For a long time, he played tabla in the court of the Nawab of Rampur and during this time, came in close contact with the maestroes of Agra, Jaipur, Gwalior and Patiala gharanas — both vocalists and instrumentalists. On very few occasions, he rendered Bandishes in his own voice but this was only in the company of extremely close compatriots and admirers. As an accompanist, he was equally loved, respected and admired by his peers and elders. Two noteworthy artists in this category of admirers were the great Rabindrasangeet exponent Suchitra Mitra (1924–2011) and the famous tabla player Pandit Nikhil Ghosh.

The name "Thirakwa" is not actually his original name, but was a nickname he earned from his guru's father. One day, while watching him practise, his guru's father remarked that he played so well his fingers seemed to be "shimmering" on the tabla. This earned him the nickname Thirakwa (shimmering).

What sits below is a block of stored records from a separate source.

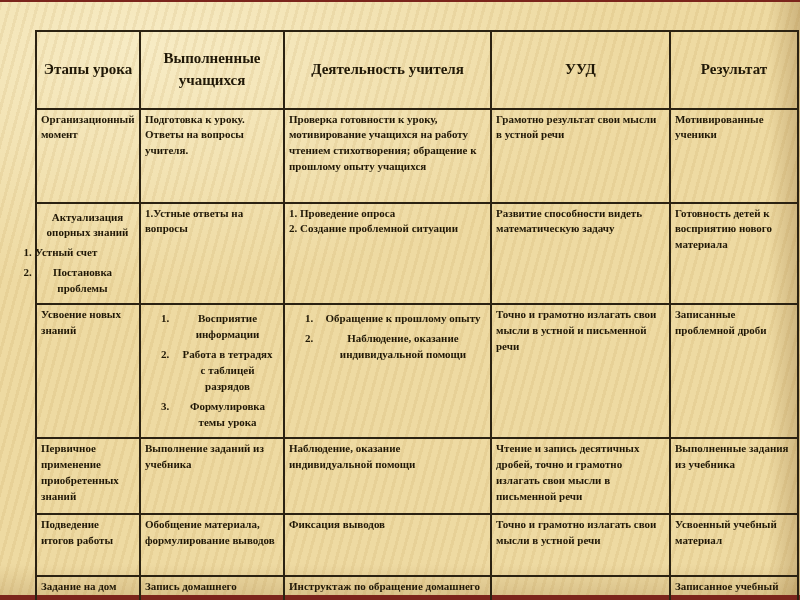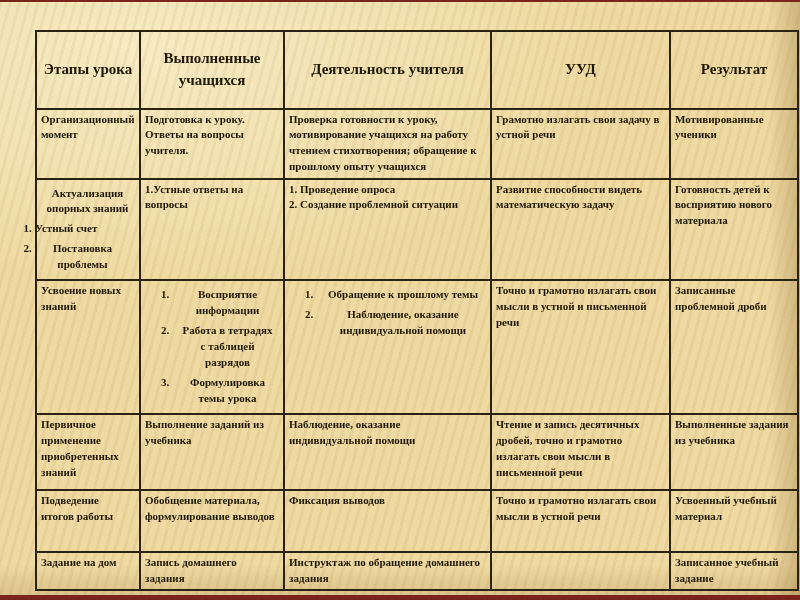--- a/index.html
+++ b/index.html
@@ -61,7 +61,7 @@
     </tr>
   </thead>
   <tbody>
-      <tr style="height: 70px;">
+      <tr style="height: 94px;">
         <td class="c0 pre">Организационный момент</td>
         <td class="c1 pre">Подготовка к уроку.
 Ответы на вопросы учителя.</td>

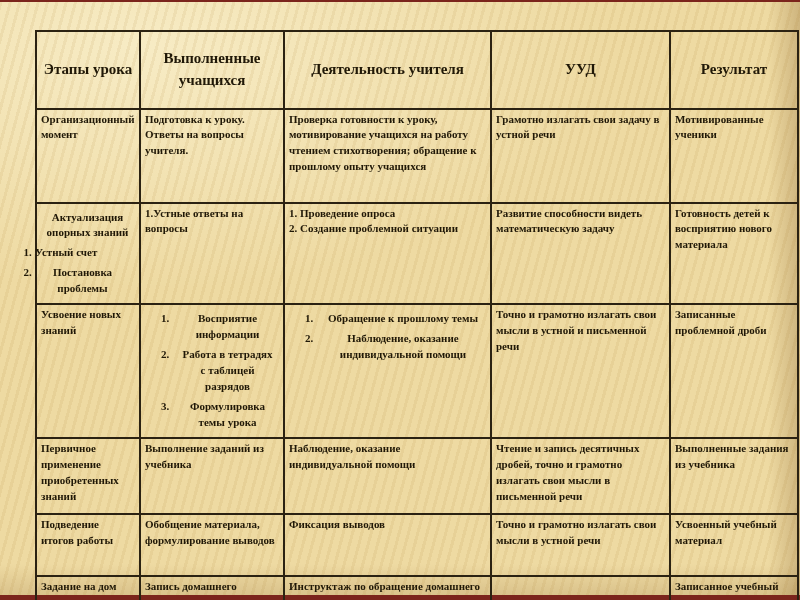--- a/index.html
+++ b/index.html
@@ -66,7 +66,7 @@
         <td class="c1 pre">Подготовка к уроку.
 Ответы на вопросы учителя.</td>
         <td class="c2 pre">Проверка готовности к уроку, мотивирование учащихся на работу чтением стихотворения; обращение к прошлому опыту учащихся</td>
-        <td class="c3 pre">Грамотно излагать свои задачу в устной речи</td>
+        <td class="c3 pre">Грамотно результат свои мысли в устной речи</td>
         <td class="c4 pre">Мотивированные ученики</td>
       </tr>
       <tr style="height: 88px;">

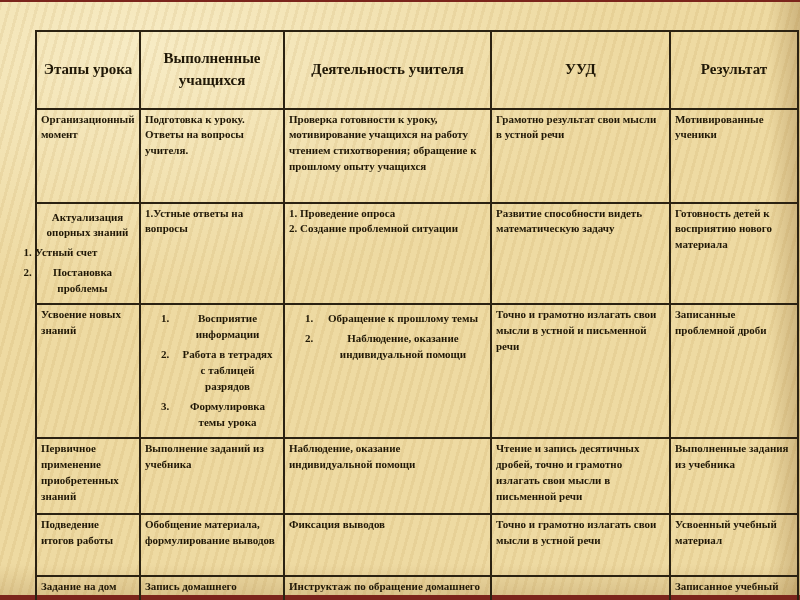--- a/index.html
+++ b/index.html
@@ -106,7 +106,7 @@
         <td class="c2">
           <div class="line tab">
             <span class="num">1.</span>
-            <span>Обращение к прошлому темы</span>
+            <span>Обращение к прошлому опыту</span>
           </div>
           <div class="line tab">
             <span class="num">2.</span>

It is also rumored that his tone was similar to the thunderous cracking sound of lightning. A great lightning is sometimes described as "Thirakwa". In popular jargon, Ahmad Jan Thirakwa is termed as the "Mount Everest of Tabla". He performed at regular intervals in almost all the music conferences in various parts of the country and gained popularity as well as admiration. A connoisseur of biryani and kababs, Ahmad Jan was famous for his interpretation of the wide-ranging patterns of the beat-cycles which he liberally taught to his disciples. He made history by playing the tabla as a solo instrument at a time when it was only used and accepted as an accompanist. A few number of his live recordings are now available in audio-visual form that include excerpts from his different programmes over the years and which also provide glimpses of his mastery over percussion. He was the tabla player on the famous 'jugulbandi' (duet) of Bismillah Khan and Vilayat Khan. According to The Hindu newspaper article on Ahmed Jan Thirakwa, "Ustad Thirakwa, for instance, was revered both as a soloist and as an accompanist. He belongs to the glittering galaxy of Hindustani classical music along with other supernovae such as Aftab-e-Mausiqui ('Sun of Music') Faiyaz Khan, Abdul Karim Khan, Allabande Khan, Alladiya Khan, Allauddin Khan and Bade Ghulam Ali Khan."

==Disciples==
Ustad Ahmed Jan Thirakwa, during his long career as a musician, trained many disciples all across India including Pandit Prem Vallabh ji, Pandit Lalji Gokhale, Pandit Nikhil Ghosh (tabla player) and famous vocalist of Agra gharana Pandit Jagannathbuwa Purohit, Pandit Narayanrao Joshi, Pandit Bhai Gaitonde, Pandit Bapu Patwardhan, Shri Anand Shidhaye, Dr. Dhananjay Patkie and Rashid Mustafa Thirakwa are some of his well-known shagirds (disciples). Ustad Ahmed Jan's unique style continues to attract many tabla players of present generation including Ustad Zakir Hussain, Pandit Chandra Nath Shastri, Pandit Anindo Chatterjee and Pandit Nikhil Ghosh.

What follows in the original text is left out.